Scrapy Beginners Series Part 5: Deploying & Scheduling Spiders
So far in this Python Scrapy 5-Part Beginner Series we learned how to:
-
Part 1: Basic Scrapy Spider - We will go over the basics of Scrapy, and build our first Scrapy spider. (Part 1)
-
Part 2: Cleaning Dirty Data & Dealing With Edge Cases - Web data can be messy, unstructured, and have lots of edge cases. In this tutorial we will make our spider robust to these edge cases, using Items, Itemloaders and Item Pipelines. (Part 2)
-
Part 3: Storing Our Data - There are many different ways we can store the data that we scrape from databases, CSV files to JSON format, and to S3 buckets. We will explore several different ways we can store the data and talk about their Pro's, Con's and in which situations you would use them. (Part 3)
-
Part 4: User Agents & Proxies - Make our spider production ready by managing our user agents & IPs so we don't get blocked. (Part 4)

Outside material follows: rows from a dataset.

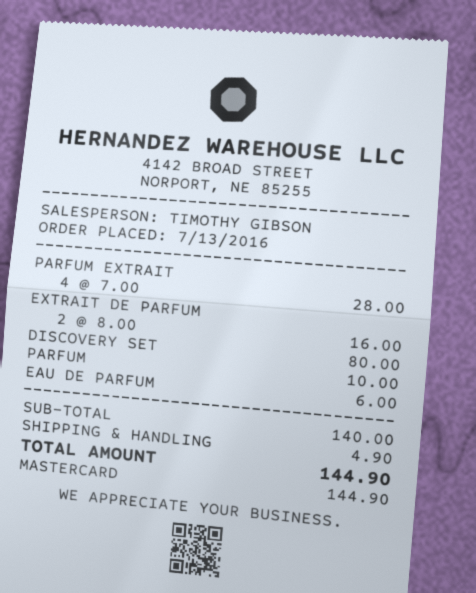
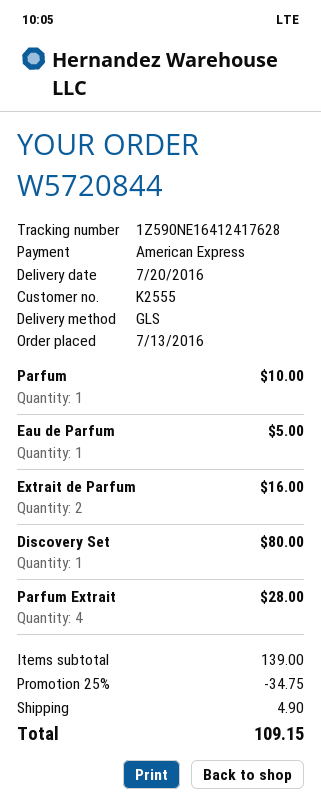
payment method: Mastercard -> American Express
EAU DE PARFUM: 1 for 6.00 -> 1 for 5.00
subtotal: 140.00 -> 139.00
discount: none -> 25% = 34.75
total: 144.90 -> 109.15

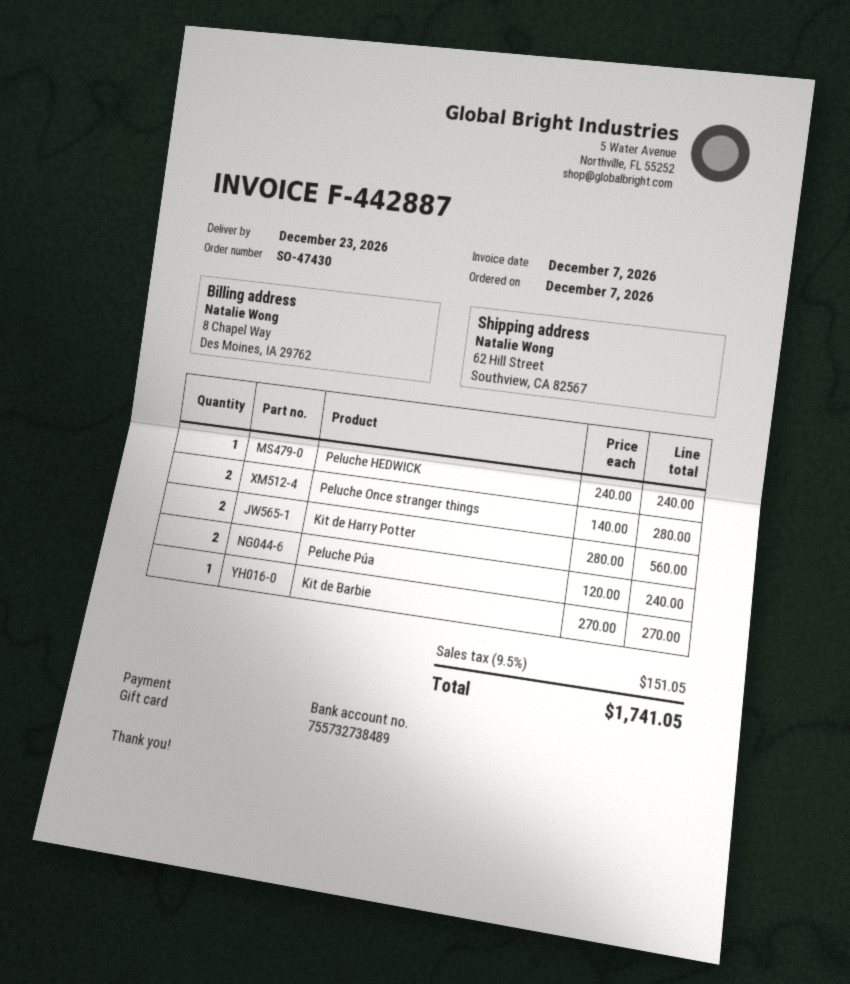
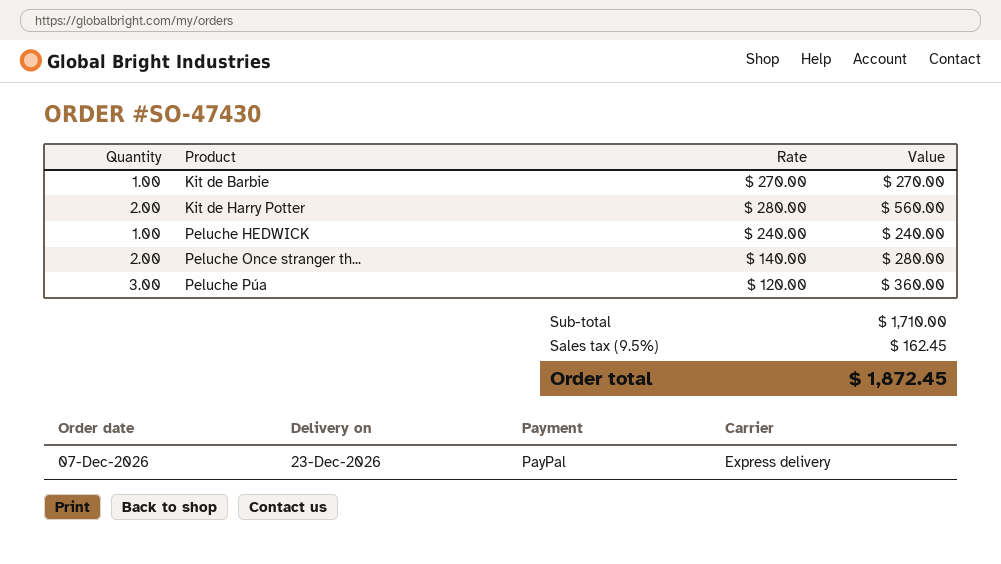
payment method: gift card -> PayPal
Peluche Púa: 2 x 120.00 = 240.00 -> 3 x 120.00 = 360.00
tax: 9.5% = 151.05 -> 9.5% = 162.45
total: 1741.05 -> 1872.45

In this tutorial, Part 5: Beginners guide to Deployment, Monitoring, Alerting and Scheduling with Scrapy we're going to cover:
- How to Monitor Your Running Spiders
- Getting Our Project Ready for Deployment Onto a Server
- Creating a Server on Digital Ocean
- Connect the Server to ScrapeOps
- Deploy Your Scrapy Spider to Your Server
- Running & Scheduling a Job
- Save the data to Digital Ocean Postgres
If you're just joining us for this tutorial - you can fork the ScrapeOps Part 5 code from Github and follow along. If you already have your own repo setup in Github then there is no need to clone the ScrapeOps one! :)
To use this Github Repo you will need to get a free ScrapeOps API key here.

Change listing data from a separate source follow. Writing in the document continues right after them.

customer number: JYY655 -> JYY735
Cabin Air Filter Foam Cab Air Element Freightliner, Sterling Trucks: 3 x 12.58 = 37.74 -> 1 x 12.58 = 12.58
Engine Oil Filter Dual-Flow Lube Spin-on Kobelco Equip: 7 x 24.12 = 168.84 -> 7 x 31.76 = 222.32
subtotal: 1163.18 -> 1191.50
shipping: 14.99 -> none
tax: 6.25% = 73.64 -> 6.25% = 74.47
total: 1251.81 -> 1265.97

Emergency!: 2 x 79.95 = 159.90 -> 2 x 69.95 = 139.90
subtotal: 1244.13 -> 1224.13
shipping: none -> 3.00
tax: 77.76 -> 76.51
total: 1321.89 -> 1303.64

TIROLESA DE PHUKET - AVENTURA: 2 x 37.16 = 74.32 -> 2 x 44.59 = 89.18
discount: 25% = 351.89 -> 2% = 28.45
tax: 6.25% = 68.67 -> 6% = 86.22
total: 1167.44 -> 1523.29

With the intro out of the way let's get down to business.
Need help scraping the web?
Then check out ScrapeOps, the complete toolkit for web scraping.
How to Monitor Your Running Spiders
When scraping in production it is vital that you can see how your scrapers are doing so you can fix problems early.
You could see if your jobs are running correctly by checking the output in your file or database but the easier way to do it would be to install the ScrapeOps Monitor.
ScrapeOps give you a simple to use, yet powerful way to see how your jobs are doing, run your jobs, schedule recurring jobs, setup alerts and more. All for free!
Live demo here: ScrapeOps Demo
You can create a free ScrapeOps API key here.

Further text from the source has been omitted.